Sebagaimana diceritakan bahwa diameter sumber mata air di sumur lokok
Kapuk yang diyakini ditunggui oleh seekor ikan Tuna Putih ini adalah
sebesar batang pohon enau. Tidak bisa dibayangkan, betapa besar air yang
keluar dari sumur tersebut. Sehingga ketika sumur ini belum ditutup
dulu, aliran airnya membentuk sebuah kali besar. Namun sekarang, bekas
aliran kali tersebut sudah menjadi areal persawahan milik Dagul Sentul.
Sumur ini ditutup oleh Tau Lokak Empat Sesait, menggunakan Ijuk, pare
bulu satu ikat, sebilah keris, seekor ayam putih mulus dan daun sirih
digulung kemudian dimasukkan dalam kepeng bolong dalam sebuah upacara
ritual adat, karena dikhawatirkan akan menjadi rebutan penguasa Hindu
yang sampai ke wet Sesait kala itu. Seandainya sumur ini tidak ditutup,
maka orang-orang Hindu pelarian Majapahit dari Jawa abad 16 silam, akan
bermukim dan menetap di lokasi sekitar sumur itu.

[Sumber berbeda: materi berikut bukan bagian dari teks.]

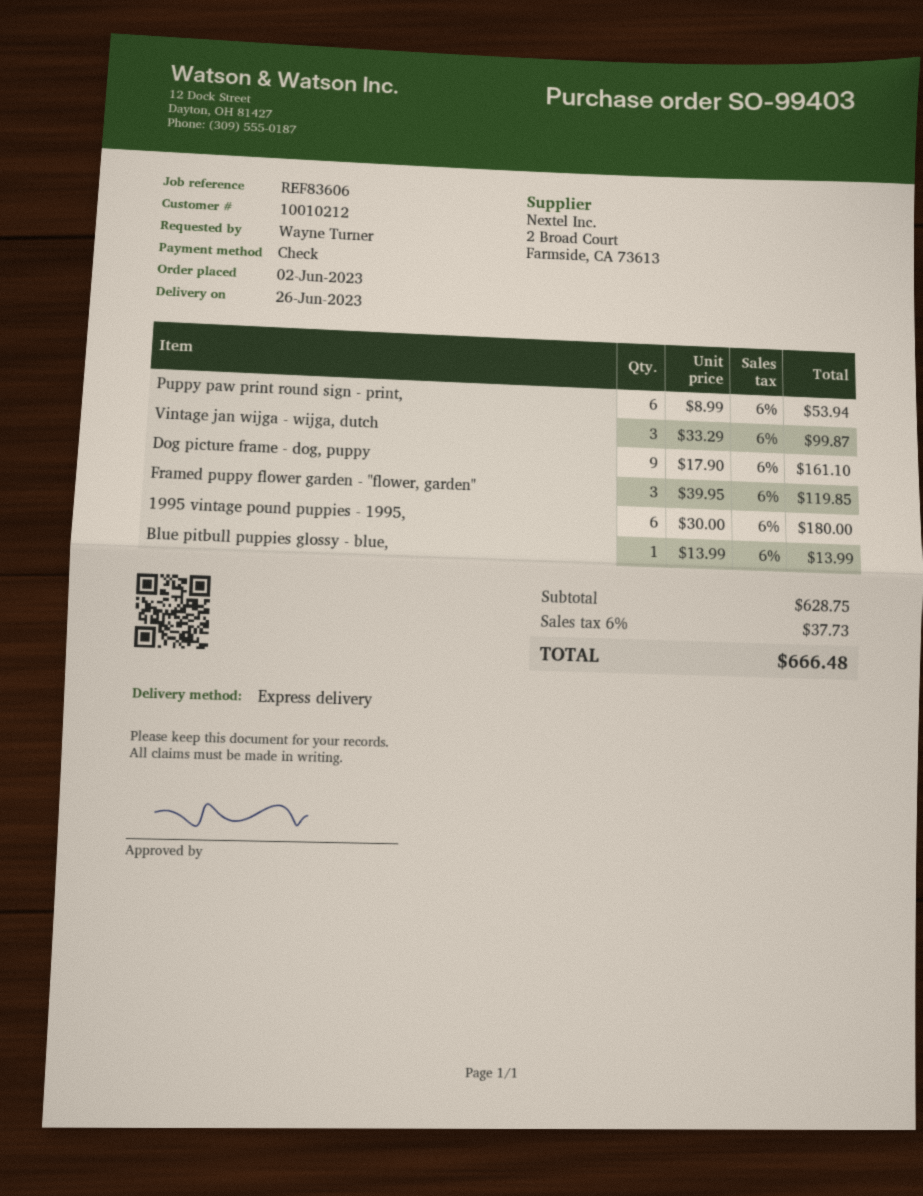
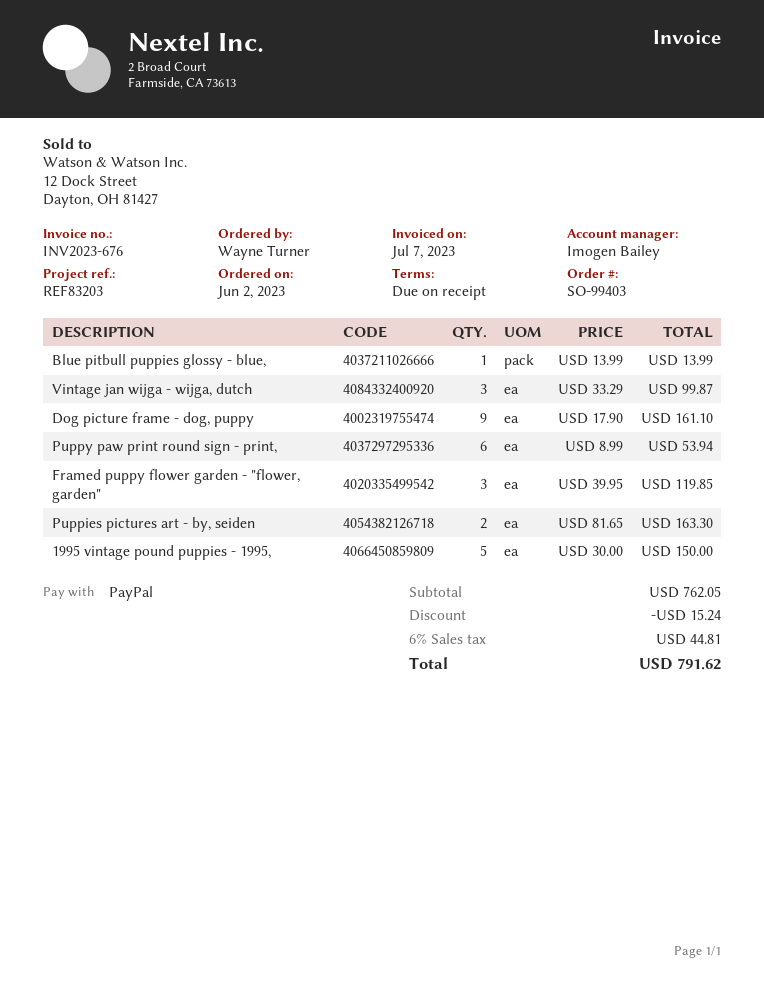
reference: REF83606 -> REF83203
payment method: cheque -> PayPal
1995 vintage pound puppies - 1995,: 6 x 30.00 = 180.00 -> 5 x 30.00 = 150.00
Puppies pictures art - by, seiden: none -> 2 x 81.65 = 163.30
subtotal: 628.75 -> 762.05
discount: none -> 15.24
tax: 6% = 37.73 -> 6% = 44.81
total: 666.48 -> 791.62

Kekhawatiran para sesepuh Sesait kala itu, patut diacungi jempol. Karena
berhasil menutup sumur yang menjadi tempat pemandian para Datu yang
memerintah di wet Sesait kala itu. Sehingga dengan ditutupnya sumur
tersebut, penguasa Hindu yang datang ke Sesait yang merupakan pelarian
dari Majapahit karena terdesak dengan masuknya pengaruh Islam masa itu,
maka tidak menemukan sumur yang merupakan tempat pemandian para ‘Datu
Sesait’ yang berkuasa secara turun-binurun.
Kedelapan, Situs Makam Datu Sentul yang bernama
’Sinom’. Makam ini tidak jauh dari jalan raya Sentul-Cempaka dan
terletak dipinggir telabah, sekitar 10 meter sebelah timur rumah Masdan
(43) di Sentul Desa Pendua Kecamatan Kayangan Lombok Utara.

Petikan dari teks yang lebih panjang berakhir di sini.